691 F.2d 415
111 L.R.R.M. (BNA) 2687, 95 Lab.Cas. P 13,812
NATIONAL LABOR RELATIONS BOARD, Petitioner,
v.
MARK I TUNE-UP CENTERS, INC., Respondent.
No. 81-2317.
United States Court of Appeals,
Eighth Circuit.
Submitted Oct. 18, 1982.
Decided Oct. 22, 1982.
William Wachter, Frederick Havard, Attys., William A. Lubbers, Gen. Counsel, John E. Higgins, Jr., Deputy Gen. Counsel, Robert E. Allen, Associate Gen. Counsel, Elliott Moore, Deputy Associate Gen. Counsel, N. L. R. B., Washington, D. C., for petitioner.
Robert B. Vining, Jr., Clayton, Mo., for respondent.
Before HEANEY and BRIGHT, Circuit Judges, and HENLEY, Senior Circuit Judge.
PER CURIAM.
The National Labor Relations Board (NLRB) petitions this court for enforcement of its order against Mark I Tune-Up Centers, Inc. (Mark I). The NLRB determined that Mark I had violated sections 8(a)(1) and (3) of the National Labor Relations Act (Act), 29 U.S.C. § 158(a)(1) and (3), and ordered Mark I to cease and desist from unfair labor practices and to hold a new union representation election. Mark I argues that it committed no unfair labor practices and that enforcement of the NLRB's order should be denied. We enforce the NLRB's order in full.
I. Background.
Mark I operates a chain of automotive repair shops in the St. Louis metropolitan area. In early 1979, two unions1 began a campaign to organize the mechanics employed by Mark I. After the unions had collected authorization cards from a majority of the employees, they petitioned for recognition. The NLRB conducted a representation election at Mark I on April 13 and 16, 1979, which resulted in a thirteen-to-three vote against the unions.
Following the election, the NLRB filed unfair practice charges and objections to the election against Mark I. After a consolidated hearing on all issues, Administrative Law Judge David P. McDonald determined that Mark I had violated sections 8(a)(1) and (3) of the Act by making unlawful threats at preelection meetings with the employees, coercively interrogating employees David Protte and James Hanner, unlawfully discharging employees Protte, George Brier, and Robert Spiess, giving Spiess an unearned bonus prior to the election, and illegally soliciting Hanner to maintain surveillance of union activity. On June 24, 1981, the NLRB adopted the administrative law judge's proposed cease and desist order and recommendation that a new election be conducted. The NLRB now petitions this court for enforcement of its order.
II. Discussion.
According to the applicable standard of review, we must enforce the Board's order if the Board correctly applied the law and if its findings are supported by substantial evidence in the record as a whole. See Universal Camera Corp. v. NLRB, 340 U.S. 474, 71 S.Ct. 456, 95 L.Ed. 456 (1951). Mark I challenges the Board's order on four grounds, and we address them in turn.2
A. Threats at Preelection Meetings.
Prior to the election, Mark I held meetings at each of its shop locations to give its perspective on unionization to its employees. At each meeting, Manager Donald Schaeffer remarked that unionization might lead Mark I to close some of its shops, eliminate shop privileges, and impose more onerous working conditions. The Board decided that Schaeffer's remarks constituted threats in violation of section 8(a)(1) of the Act.

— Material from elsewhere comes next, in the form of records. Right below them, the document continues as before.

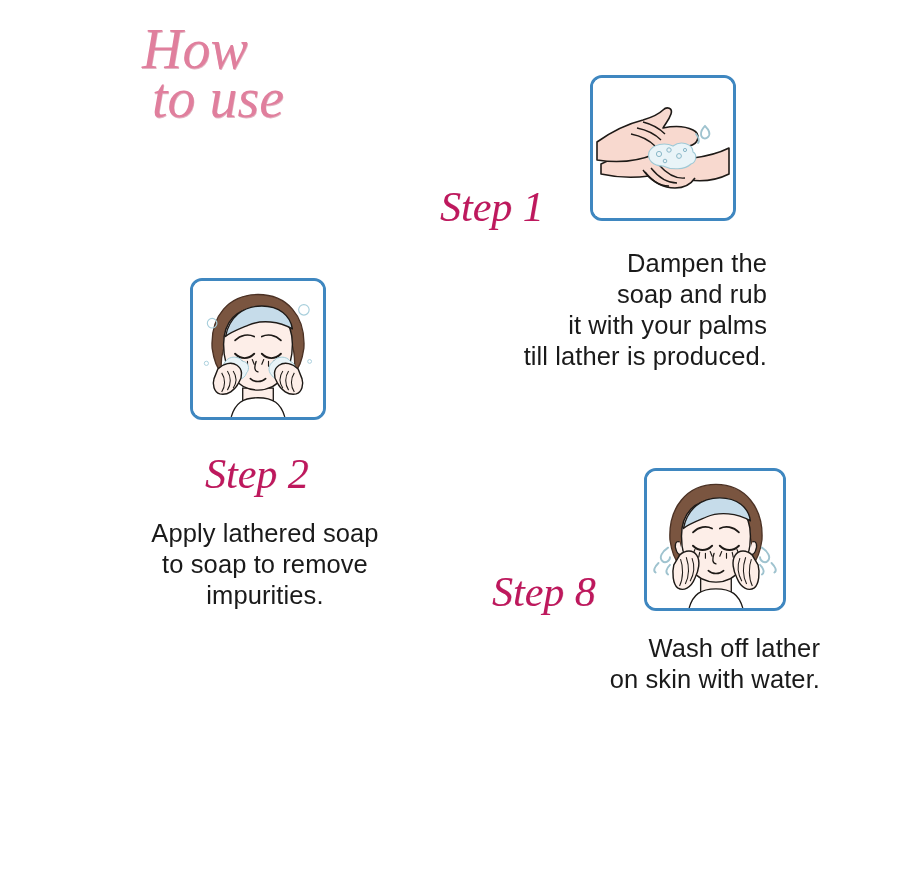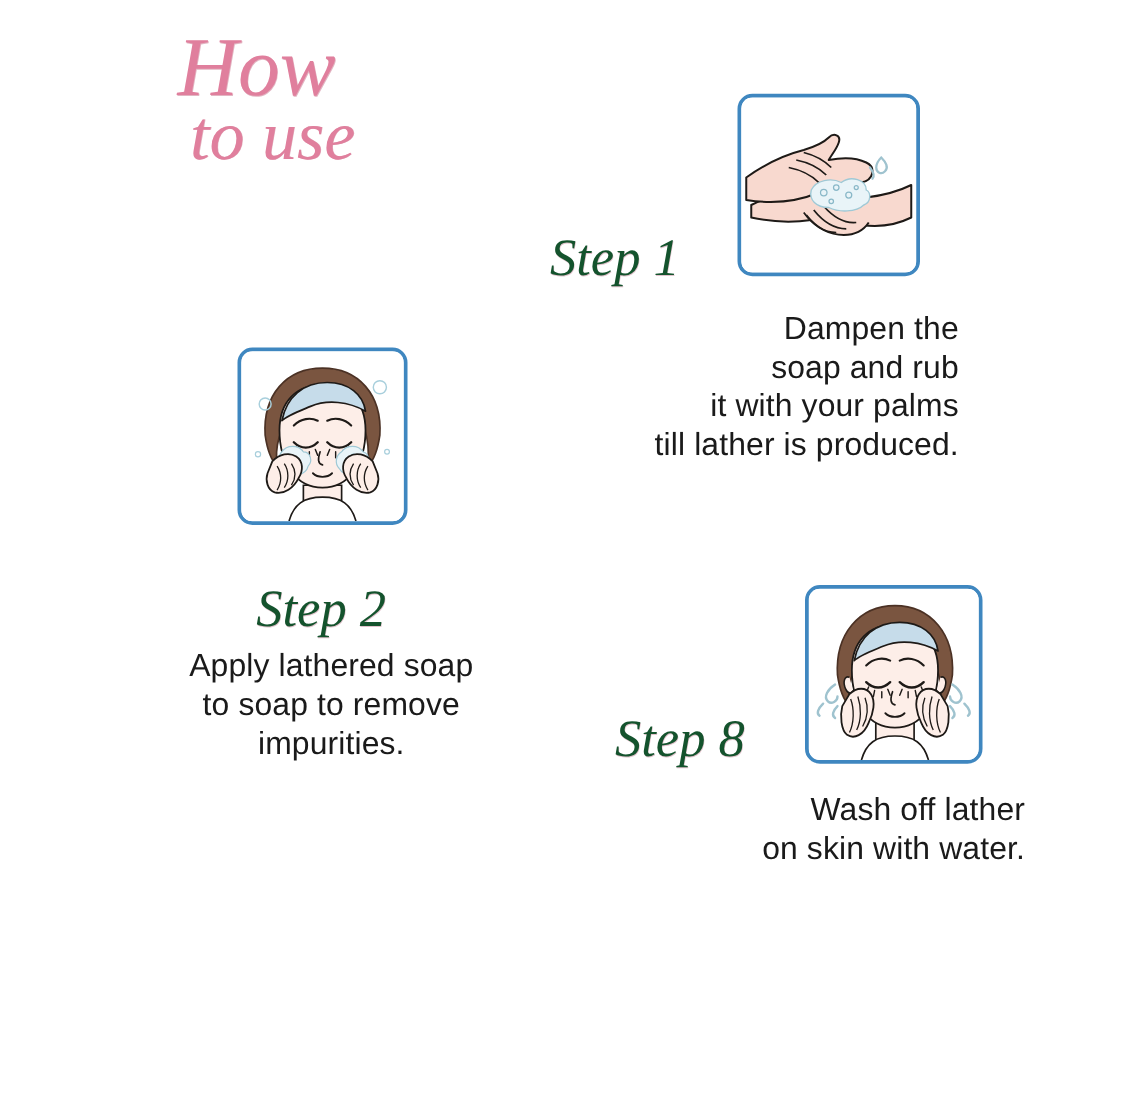--- a/index.html
+++ b/index.html
@@ -25,36 +25,36 @@
   }
   .title-line {
     font-family: "Liberation Serif", "DejaVu Serif", serif;
     font-style: italic;
     color: #e07f9d;
     line-height: 0.98;
     white-space: nowrap;
     text-shadow: 0.5px 0.5px 0 rgba(190,90,120,0.45);
   }
   .title-line-1 {
-    font-size: 67px;
+    font-size: 56px;
     margin-left: 12px;
   }
   .title-line-2 {
     font-size: 56px;
     margin-left: 22px;
     margin-top: -6px;
   }
 
   
   .step-label {
     position: absolute;
     font-family: "Liberation Serif", "DejaVu Serif", serif;
     font-style: italic;
     font-size: 42px;
-    color: #14532d;
+    color: #be185d;
     white-space: nowrap;
     text-shadow: 0.4px 0.4px 0 rgba(170,80,110,0.35);
   }
 
   
   .step-body {
     position: absolute;
     font-family: "Liberation Sans", sans-serif;
     font-size: 25.5px;
     line-height: 31px;
@@ -172,21 +172,21 @@
       <path d="M100 94 C96 100 96 108 100 114" fill="none" stroke="#1e1a17" stroke-width="1.1"></path>
       <path d="M94 94 C90 100 90 106 94 112" fill="none" stroke="#1e1a17" stroke-width="1.1"></path>
 
       <circle cx="20" cy="44" r="5" fill="none" stroke="#a8cfdc" stroke-width="1.2"></circle>
       <circle cx="116" cy="30" r="5.5" fill="none" stroke="#a8cfdc" stroke-width="1.2"></circle>
       <circle cx="14" cy="86" r="2.2" fill="none" stroke="#a8cfdc" stroke-width="1"></circle>
       <circle cx="122" cy="84" r="2" fill="none" stroke="#a8cfdc" stroke-width="1"></circle>
     </svg>
   </div>
 
-  <div class="step-label" style="left:205px; top:464px;">Step 2</div>
+  <div class="step-label" style="left:205px; top:450px;">Step 2</div>
 
   <div class="step-body center" style="left:104px; top:518px; width:322px;">Apply lathered soap
 to soap to remove
 impurities.</div>
 
   <div class="frame" style="left:644px; top:468px; width:142px; height:143px;">
     <svg viewBox="0 0 142 143" xmlns="http://www.w3.org/2000/svg">
       <rect x="0" y="0" width="142" height="143" fill="#ffffff"></rect>
 
       <path d="M56 112 L56 132 L88 132 L88 112 Z" fill="#fdeee8" stroke="#1e1a17" stroke-width="1.4"></path>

In NLRB v. Gissel Packing Co., 395 U.S. 575, 89 S.Ct. 1918, 23 L.Ed.2d 547 (1969), the United States Supreme Court observed that an employer's predictions about the effects of unionization must be "carefully phrased on the basis of objective fact to convey an employer's belief as to demonstrably probable consequences beyond his control or to convey a management decision already arrived at to close the plant in case of unionization." Id. at 618, 89 S.Ct. at 1942. See also R. J. Lallier Trucking v. NLRB, 558 F.2d 1322, 1326-27 (8th Cir. 1977). Mark I argues that because Schaeffer couched his remarks in terms of the possible economic consequences of unionization, his remarks were lawful predictions and not threats. However, the Board found no objective basis for Schaeffer's predictions. Schaeffer's exact words are not reproduced in the record. However, after reviewing the record as a whole, we are not prepared to overturn the Board's characterization of his remarks as unlawful threats.
B. Interrogation.
Early in March 1979, Gary Lowry (the president of Mark I) spoke with David Protte on the telephone about a union meeting which Protte was planning to attend. According to Protte, Lowry said he would prefer it if Protte stayed away from the meeting. Lowry admitted making the call and inquiring about the meeting, but denied requesting Protte not to attend.3 Mark I contends that this brief and isolated conversation was not a coercive interrogation.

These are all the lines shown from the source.